What needs to be done —
Take the listing below and print exactly the lines starting at the line containing "delivery date: 2021-10-08 -> 2021-10-09" and ending at the line containing "Truflo Truflo Pressure Gauge: 5 -> 4", both ends included, and no others.

Top of Input for this task

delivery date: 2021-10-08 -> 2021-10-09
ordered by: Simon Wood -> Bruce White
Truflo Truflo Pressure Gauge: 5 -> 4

Bottom of Input for this task
Top of Input for this task

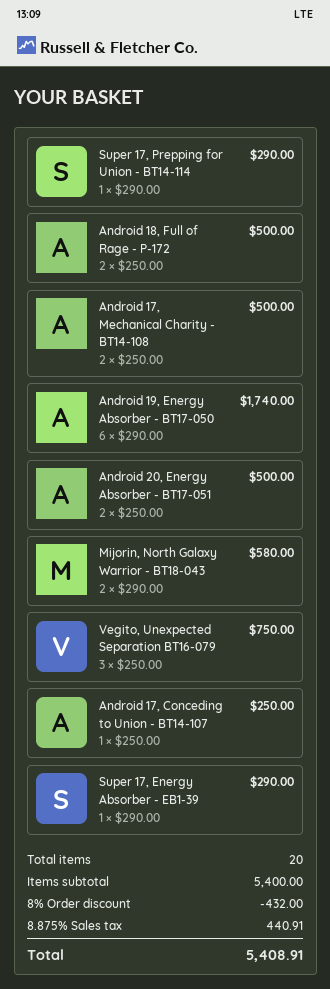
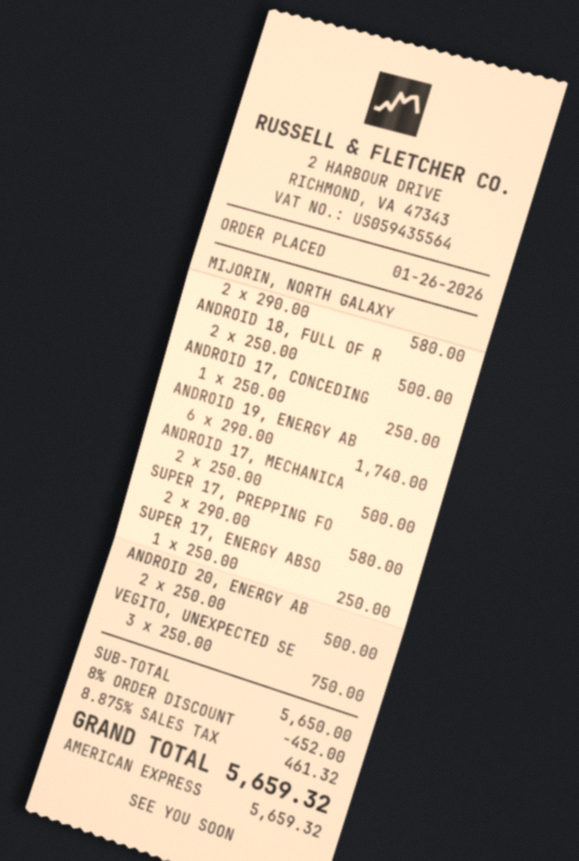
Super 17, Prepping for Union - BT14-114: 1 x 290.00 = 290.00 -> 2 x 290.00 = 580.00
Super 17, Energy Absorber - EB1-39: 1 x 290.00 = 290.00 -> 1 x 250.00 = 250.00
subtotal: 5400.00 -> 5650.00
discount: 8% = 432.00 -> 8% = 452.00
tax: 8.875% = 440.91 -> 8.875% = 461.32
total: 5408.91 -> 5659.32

Bottom of Input for this task

Result of the task —
delivery date: 2021-10-08 -> 2021-10-09
ordered by: Simon Wood -> Bruce White
Truflo Truflo Pressure Gauge: 5 -> 4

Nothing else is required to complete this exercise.